Posted Dec 12, 2016 by Martin Armstrong
The lobbying is off and running is super-high gear to stop the Fed from raising rates once again. Governments all over the world have a very myopic view and focused only on the next quarter, or the next election. The Reserve Bank of India also fears that the US Fed’s impending interest rise would affect the external value of the rupee. Again the IMF behind the curtain is on its needs. Any depreciation of the rupee as a result of capital outflows would only worsen the balance of payments for India and expose the insane policies of Modi who did not even consult the RBI before demonetizing the currency.
Anyone with half a brain in economics knows that the worst thin you can do to create a depression is cause the velocity of money to decline. If people hoard and do not spend, the economy implodes. Modi is trying to end the cash economy, but he has ensured unemployment will now soar because small businesses cannot pay their people.Expect at least another 400,000 people to lose their jobs and people are forced to use rice as money.

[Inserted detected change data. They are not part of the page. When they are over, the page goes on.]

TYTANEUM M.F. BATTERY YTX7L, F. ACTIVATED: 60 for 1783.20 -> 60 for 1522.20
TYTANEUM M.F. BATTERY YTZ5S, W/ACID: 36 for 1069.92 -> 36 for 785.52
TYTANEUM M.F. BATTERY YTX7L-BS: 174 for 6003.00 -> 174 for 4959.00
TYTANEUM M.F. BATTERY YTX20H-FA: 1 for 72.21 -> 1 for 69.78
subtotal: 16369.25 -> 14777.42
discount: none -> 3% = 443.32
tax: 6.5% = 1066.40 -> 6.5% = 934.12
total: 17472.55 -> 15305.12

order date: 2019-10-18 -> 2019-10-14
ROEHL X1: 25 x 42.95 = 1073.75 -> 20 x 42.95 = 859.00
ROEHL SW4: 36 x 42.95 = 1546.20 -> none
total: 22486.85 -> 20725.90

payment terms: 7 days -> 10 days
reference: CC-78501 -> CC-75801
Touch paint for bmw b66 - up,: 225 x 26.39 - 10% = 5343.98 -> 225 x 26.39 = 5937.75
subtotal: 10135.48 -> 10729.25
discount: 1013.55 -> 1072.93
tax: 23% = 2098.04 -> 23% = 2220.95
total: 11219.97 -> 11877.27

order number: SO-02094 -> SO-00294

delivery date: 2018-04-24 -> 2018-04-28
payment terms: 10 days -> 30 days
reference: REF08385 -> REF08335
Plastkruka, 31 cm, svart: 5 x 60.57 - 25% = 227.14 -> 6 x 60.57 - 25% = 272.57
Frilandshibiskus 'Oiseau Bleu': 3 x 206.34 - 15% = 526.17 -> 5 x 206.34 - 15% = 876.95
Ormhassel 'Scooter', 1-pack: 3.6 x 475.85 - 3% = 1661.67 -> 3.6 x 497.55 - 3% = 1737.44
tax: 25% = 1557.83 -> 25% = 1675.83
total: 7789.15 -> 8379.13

Additionally, a rate hike in USA will send the rupee down and that will be feeding inflation due to rise in prices of imported commodities. Inflationary expectations are real keeping food prices high posing a threat to domestic price stability and external value of rupee. The RBI declined to lower rates looking at the prospects that the USA may raise rates so high rates are necessary to try to stem the outflow of capital.